> [Change listing data]
╔══
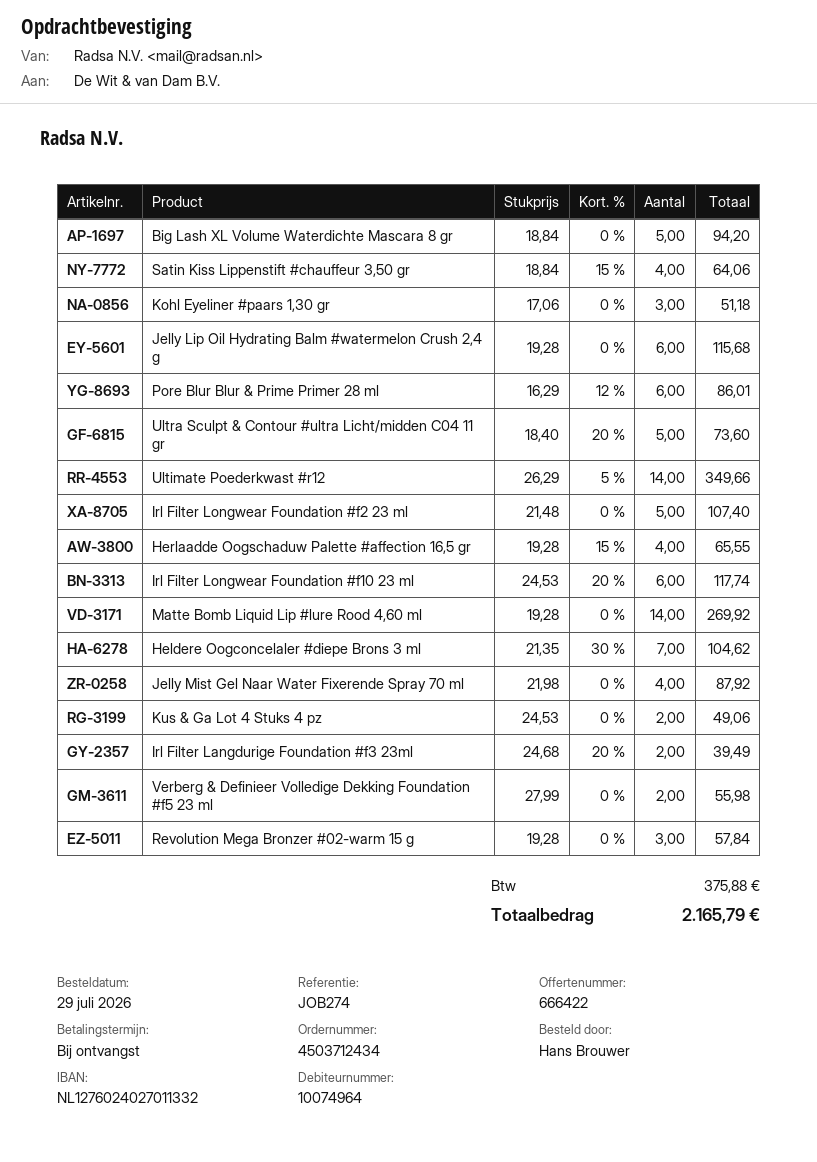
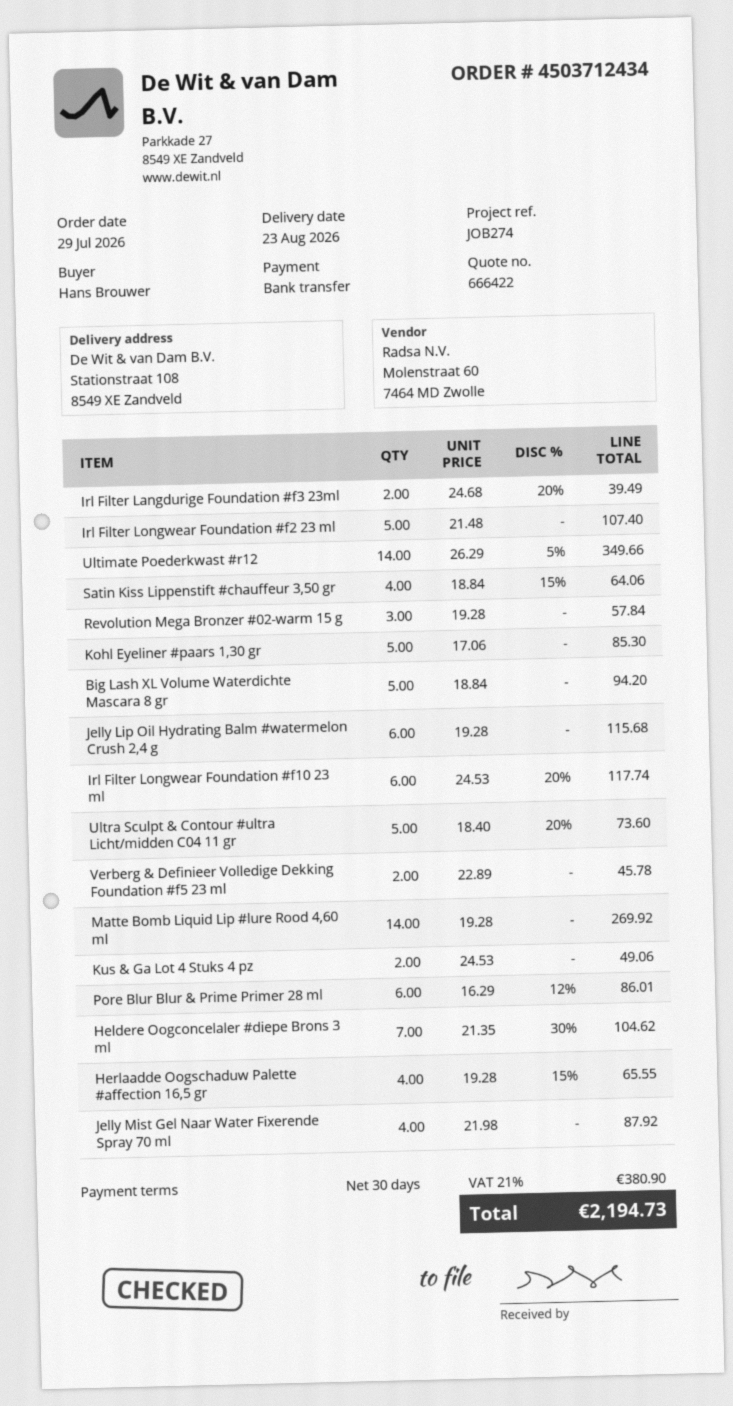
payment terms: on receipt -> 30 days
Kohl Eyeliner #paars 1,30 gr: 3 x 17.06 = 51.18 -> 5 x 17.06 = 85.30
Verberg & Definieer Volledige Dekking Foundation #f5 23 ml: 2 x 27.99 = 55.98 -> 2 x 22.89 = 45.78
tax: 375.88 -> 380.90
total: 2165.79 -> 2194.73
╚══
> [Work required]
From the line that contains "Verberg & Definieer" to the last line of the data, write out each line exactly and add nothing.

> [Result of the exercise]
Verberg & Definieer Volledige Dekking Foundation #f5 23 ml: 2 x 27.99 = 55.98 -> 2 x 22.89 = 45.78
tax: 375.88 -> 380.90
total: 2165.79 -> 2194.73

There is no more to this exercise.